Input records
★ ★ ★
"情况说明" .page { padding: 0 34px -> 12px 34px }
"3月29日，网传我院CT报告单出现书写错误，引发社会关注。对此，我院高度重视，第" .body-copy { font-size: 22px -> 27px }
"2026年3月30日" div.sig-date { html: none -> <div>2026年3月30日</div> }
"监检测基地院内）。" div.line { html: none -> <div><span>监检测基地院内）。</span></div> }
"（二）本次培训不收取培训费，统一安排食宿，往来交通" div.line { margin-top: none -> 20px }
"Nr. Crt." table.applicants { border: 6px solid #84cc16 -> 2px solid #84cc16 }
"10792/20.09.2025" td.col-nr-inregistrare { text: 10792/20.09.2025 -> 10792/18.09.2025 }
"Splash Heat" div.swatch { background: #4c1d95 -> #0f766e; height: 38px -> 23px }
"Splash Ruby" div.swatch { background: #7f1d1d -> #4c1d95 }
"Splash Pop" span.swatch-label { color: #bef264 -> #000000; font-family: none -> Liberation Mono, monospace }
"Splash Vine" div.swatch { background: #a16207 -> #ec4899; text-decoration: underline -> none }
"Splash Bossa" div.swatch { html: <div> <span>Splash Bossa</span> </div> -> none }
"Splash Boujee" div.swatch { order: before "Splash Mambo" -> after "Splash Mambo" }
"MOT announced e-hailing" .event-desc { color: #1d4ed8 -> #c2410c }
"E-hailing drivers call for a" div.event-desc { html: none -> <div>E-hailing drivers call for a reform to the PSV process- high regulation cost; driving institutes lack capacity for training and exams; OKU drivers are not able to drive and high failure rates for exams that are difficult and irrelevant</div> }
★ ★ ★
What is needed is a verbatim copy of every line in the records above from the one containing "border: 6px solid" down to the one containing "html: <div> <span>Splash", both included, and nothing more.

"Nr. Crt." table.applicants { border: 6px solid #84cc16 -> 2px solid #84cc16 }
"10792/20.09.2025" td.col-nr-inregistrare { text: 10792/20.09.2025 -> 10792/18.09.2025 }
"Splash Heat" div.swatch { background: #4c1d95 -> #0f766e; height: 38px -> 23px }
"Splash Ruby" div.swatch { background: #7f1d1d -> #4c1d95 }
"Splash Pop" span.swatch-label { color: #bef264 -> #000000; font-family: none -> Liberation Mono, monospace }
"Splash Vine" div.swatch { background: #a16207 -> #ec4899; text-decoration: underline -> none }
"Splash Bossa" div.swatch { html: <div> <span>Splash Bossa</span> </div> -> none }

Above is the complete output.